Nationally, the median price of single-family homes was $254,000 during the third quarter, according to NAR.
That’s why Rick Palacios Jr., director of research at John Burns Real Estate Consulting, calls the mortgage interest deduction a “non-issue” for most homeowners.
“It’s really not that important,” Palacios said. “A small fraction of the market uses it.”
Home Depot, which makes its money by selling products to homeowners and their contractors, agrees.
“We don’t see much of an impact,” Carol Tome, the retailer’s chief financial officer, told Bloomberg News Tuesday. “There is no real empirical evidence that suggests mortgage-interest deductibility is at all correlated to home ownership.”
Even some Realtors say they can live with reining in the mortgage interest deduction.
“I don’t think it’s good, but it’s not the end of the world,” said Victor DeFrisco, owner of Exit Realty Premier Properties in suburban Lake Worth. “If you need a place to live, you’re going to buy a house. You’re not going to say, ‘I’m not going to buy a house because I can’t deduct the interest any more.’ And the people who are buying $500,000 or $750,000 houses don’t care about the few crappy dollars they get back on their taxes.”
Proponents of the House proposal argue that less generous tax breaks for homeowners would be offset by a near doubling of the standard deduction, to $24,400 for married couples in 2018.
The value of the mortgage interest deduction has been undercut in recent years by the combination of low mortgage rates and rising standard deductions. The standard deduction for 2017 is $12,700 for a married couple, an amount that exceeds the mortgage interest paid by most homeowners.
Say a homeowner borrowed $300,000 in late 2016 by taking a 30-year loan at an interest rate of 4 percent. The borrower would pay interest of $11,904 in 2017 — not enough to warrant itemizing deductions.
The mortgage interest deduction has been part of the U.S. tax code since 1913, and NAR — which boasts 1.3 million members — fiercely defends the tax break.
“It’s a very popular deduction.

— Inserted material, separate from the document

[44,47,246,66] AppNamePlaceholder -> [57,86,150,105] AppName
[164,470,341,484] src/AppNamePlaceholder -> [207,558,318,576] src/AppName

Literally, it’s hitting home, so there’s a lot of fear that goes around it,” said Wayne Winegarden, senior fellow at the Pacific Research Institute in San Francisco. “In reality, if you’re talking about a tax benefit for the rich, it’s clearly skewed toward the upper-income taxpayers.”
While Winegarden said cutting the mortgage interest deduction to $500,000 wouldn’t affect most middle-class homeowners, it could set the stage for a complete repeal of the break. And while mortgage rates have been at historic lows for years, a spike in interest rates would make the mortgage interest deduction relevant again to a broader swath of homeowners.

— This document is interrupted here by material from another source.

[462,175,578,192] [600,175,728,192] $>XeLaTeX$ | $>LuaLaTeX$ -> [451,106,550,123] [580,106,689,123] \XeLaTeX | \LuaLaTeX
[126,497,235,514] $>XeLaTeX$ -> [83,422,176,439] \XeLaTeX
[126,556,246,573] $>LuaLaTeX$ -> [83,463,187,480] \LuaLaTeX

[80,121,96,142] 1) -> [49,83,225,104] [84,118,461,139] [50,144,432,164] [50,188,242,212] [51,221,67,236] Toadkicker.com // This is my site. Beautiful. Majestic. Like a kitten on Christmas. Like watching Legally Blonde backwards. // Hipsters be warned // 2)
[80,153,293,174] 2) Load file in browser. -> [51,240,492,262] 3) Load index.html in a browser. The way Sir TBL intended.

For now, the biggest benefits of the mortgage interest deduction accrue to the wealthiest homeowners. If Congress were to halve the amount of the mortgage interest deduction, affluent buyers might shift their focus to less expensive homes, McBride said.
“For those to whom it matters, it matters a lot,” McBride said. “As a result, it will continue be a contentious issue.”
Tellingly, the Senate’s tax proposal keeps the $1 million limit in place. The House proposal to cut the limit to $500,000 would apply only to new loans, which could spur homeowners with large mortgages to stay in their homes rather than move and lose a tax break.
The Republican tax proposals also would end write-offs for property taxes and boost capital-gains taxes on home sales.
After Thursday’s House vote, Democrats and Realtors continued an all-out blitz against the House tax proposal.
“The Republicans’ tax scam robs the middle-class to give huge tax cuts to corporations and the super wealthy,” said U.S. Rep. Lois Frankel, D-West Palm Beach.